• [DATA EXTRACT]
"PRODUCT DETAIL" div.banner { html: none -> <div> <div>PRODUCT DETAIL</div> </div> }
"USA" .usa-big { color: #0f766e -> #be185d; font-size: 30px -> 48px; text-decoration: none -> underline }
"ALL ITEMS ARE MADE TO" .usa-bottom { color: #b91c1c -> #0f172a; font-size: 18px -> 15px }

* * *

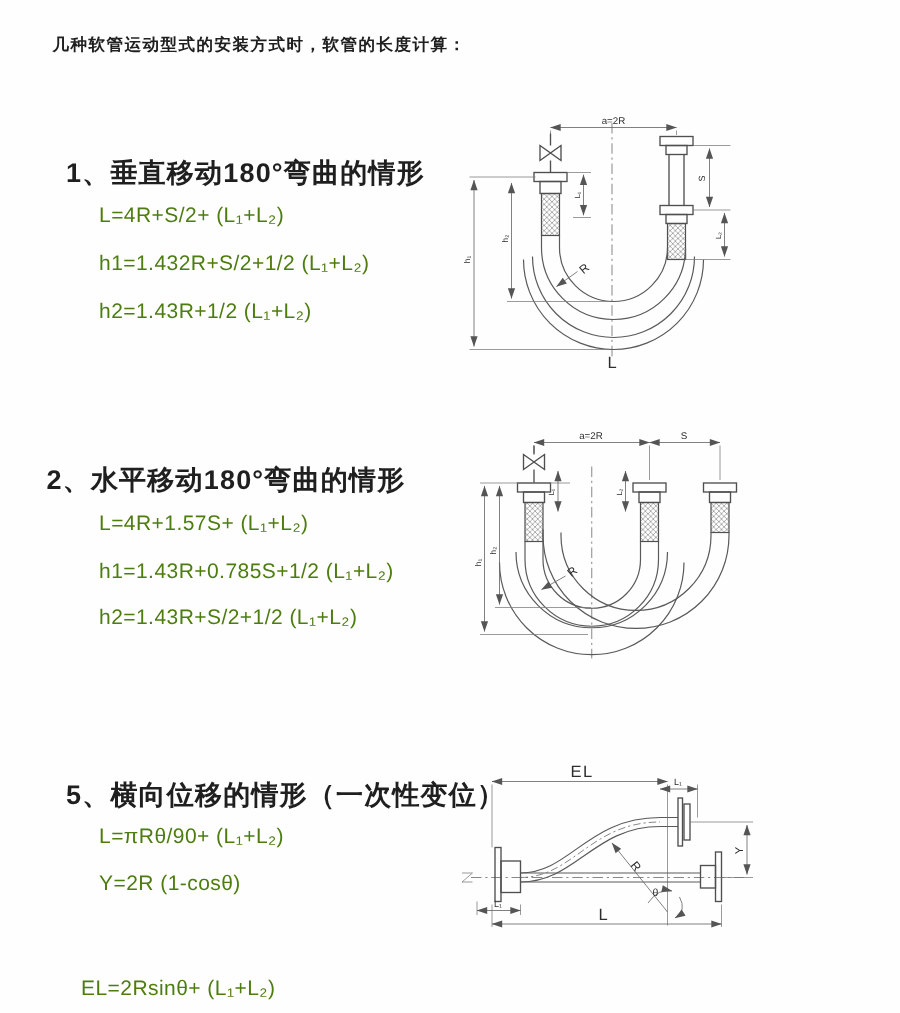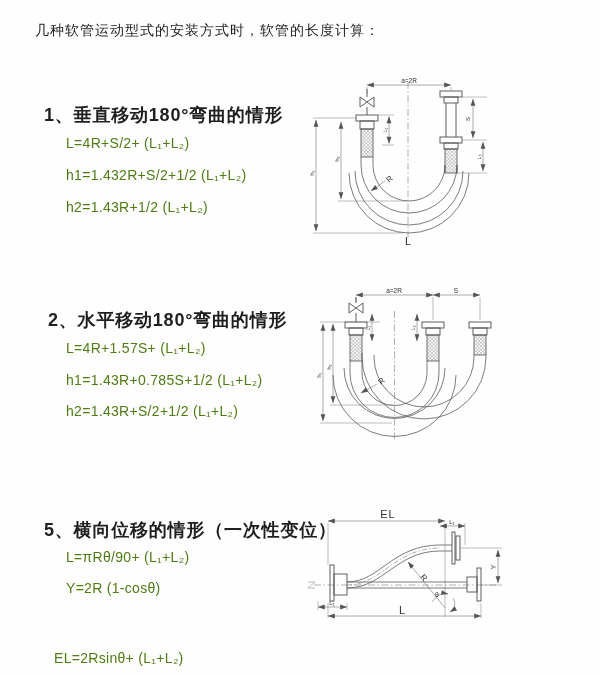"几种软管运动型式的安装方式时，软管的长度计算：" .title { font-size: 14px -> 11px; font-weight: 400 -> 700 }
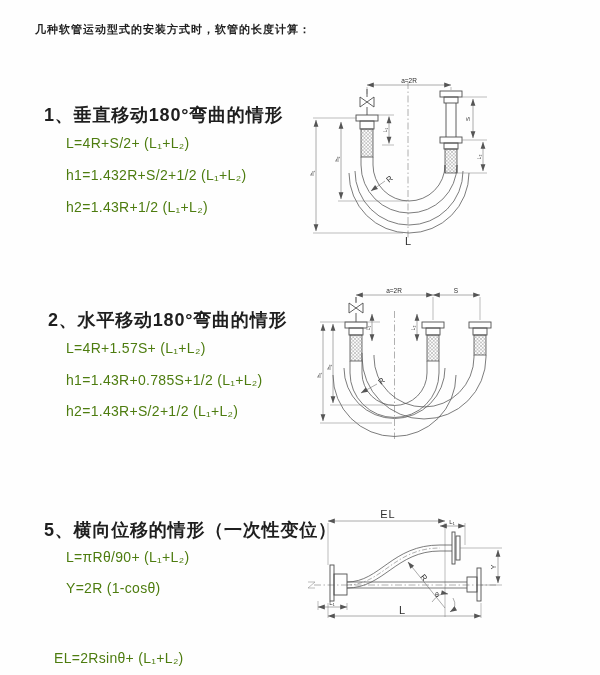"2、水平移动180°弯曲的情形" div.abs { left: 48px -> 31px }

• [WORK TO BE COMPLETED] The answer must be every line from the records above that contains the word "color", copied out.

• [REPLY TO THE EXERCISE]
"USA" .usa-big { color: #0f766e -> #be185d; font-size: 30px -> 48px; text-decoration: none -> underline }
"ALL ITEMS ARE MADE TO" .usa-bottom { color: #b91c1c -> #0f172a; font-size: 18px -> 15px }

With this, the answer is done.